**What to work on**: With the images omitted, return all of the entries exactly as they stand.

### Records for the exercise

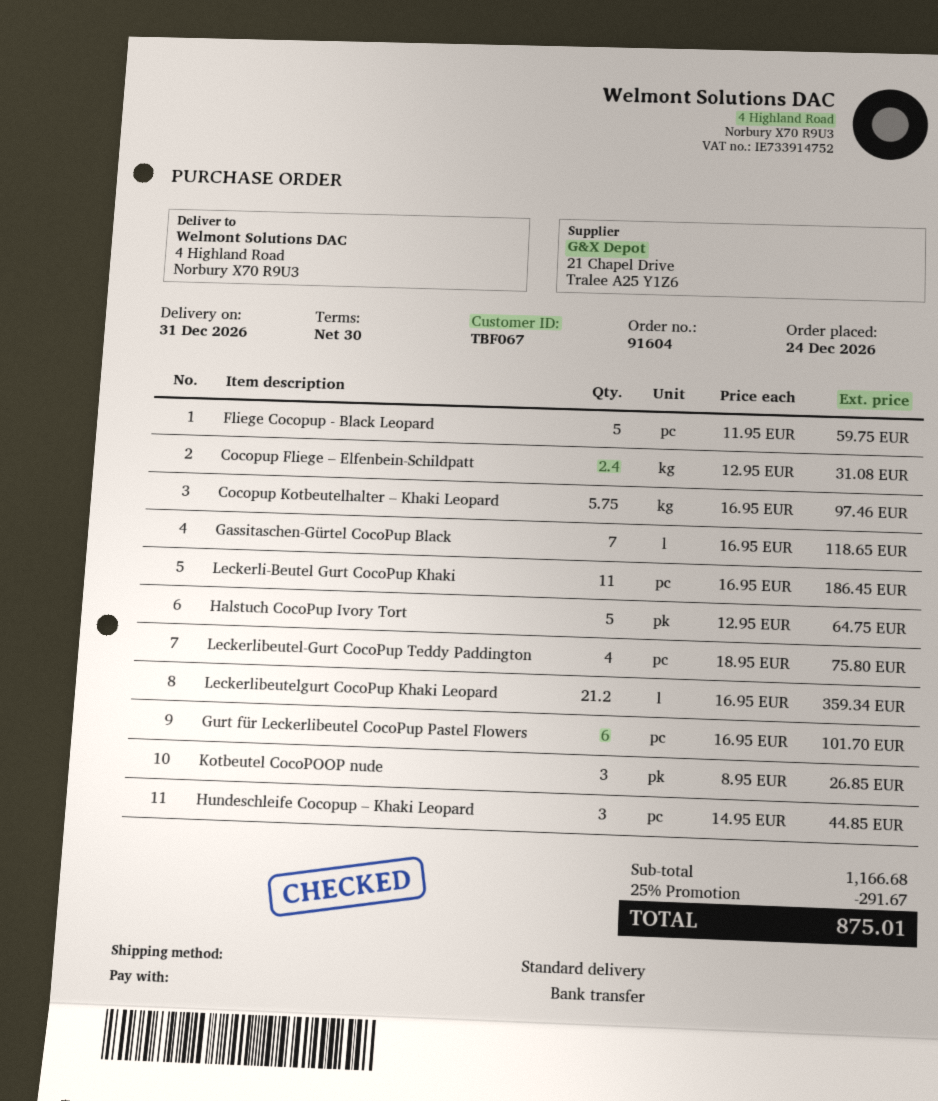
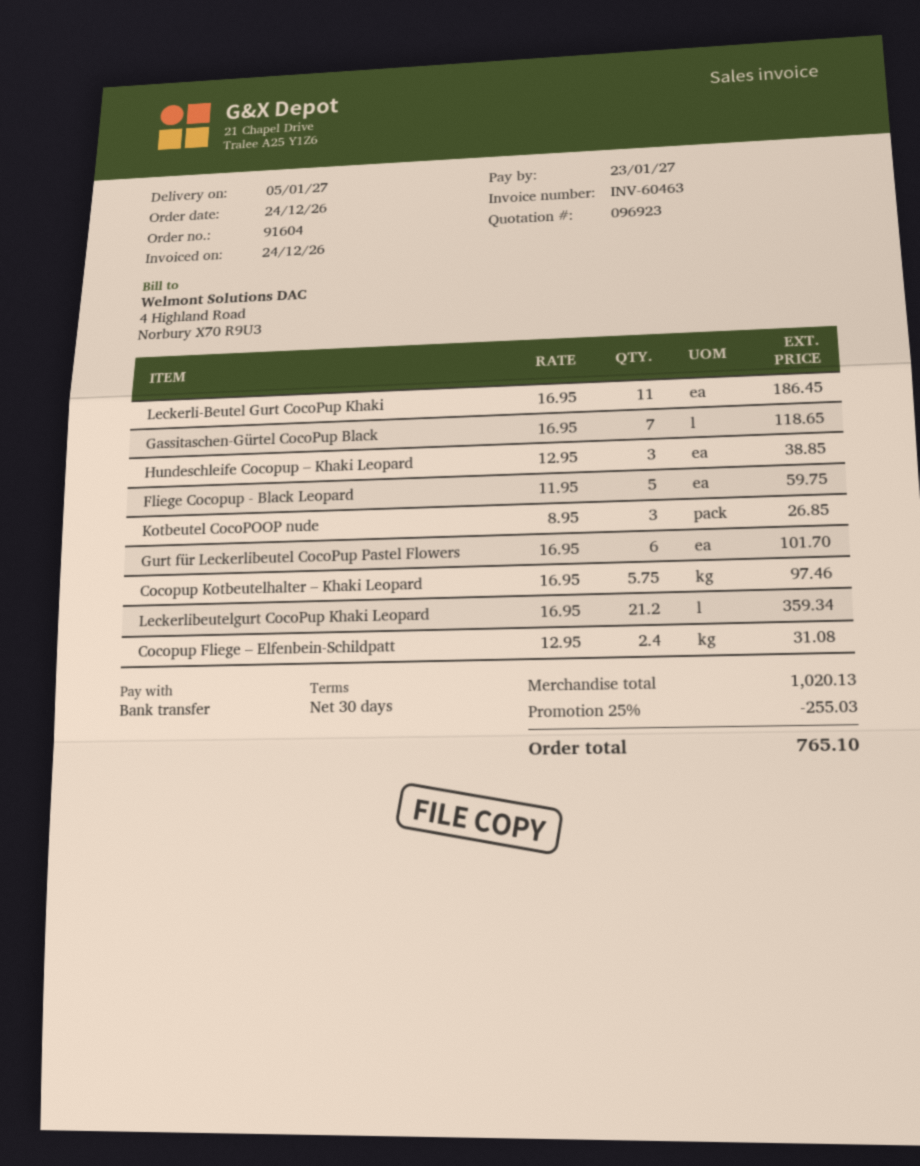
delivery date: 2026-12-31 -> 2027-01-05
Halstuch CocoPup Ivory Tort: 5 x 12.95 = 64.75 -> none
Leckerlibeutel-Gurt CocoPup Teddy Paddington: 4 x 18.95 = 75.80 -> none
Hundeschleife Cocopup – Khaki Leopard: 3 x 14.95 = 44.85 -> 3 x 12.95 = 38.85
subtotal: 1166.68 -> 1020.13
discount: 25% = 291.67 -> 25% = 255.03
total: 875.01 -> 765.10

######

**Reply to the exercise**:
delivery date: 2026-12-31 -> 2027-01-05
Halstuch CocoPup Ivory Tort: 5 x 12.95 = 64.75 -> none
Leckerlibeutel-Gurt CocoPup Teddy Paddington: 4 x 18.95 = 75.80 -> none
Hundeschleife Cocopup – Khaki Leopard: 3 x 14.95 = 44.85 -> 3 x 12.95 = 38.85
subtotal: 1166.68 -> 1020.13
discount: 25% = 291.67 -> 25% = 255.03
total: 875.01 -> 765.10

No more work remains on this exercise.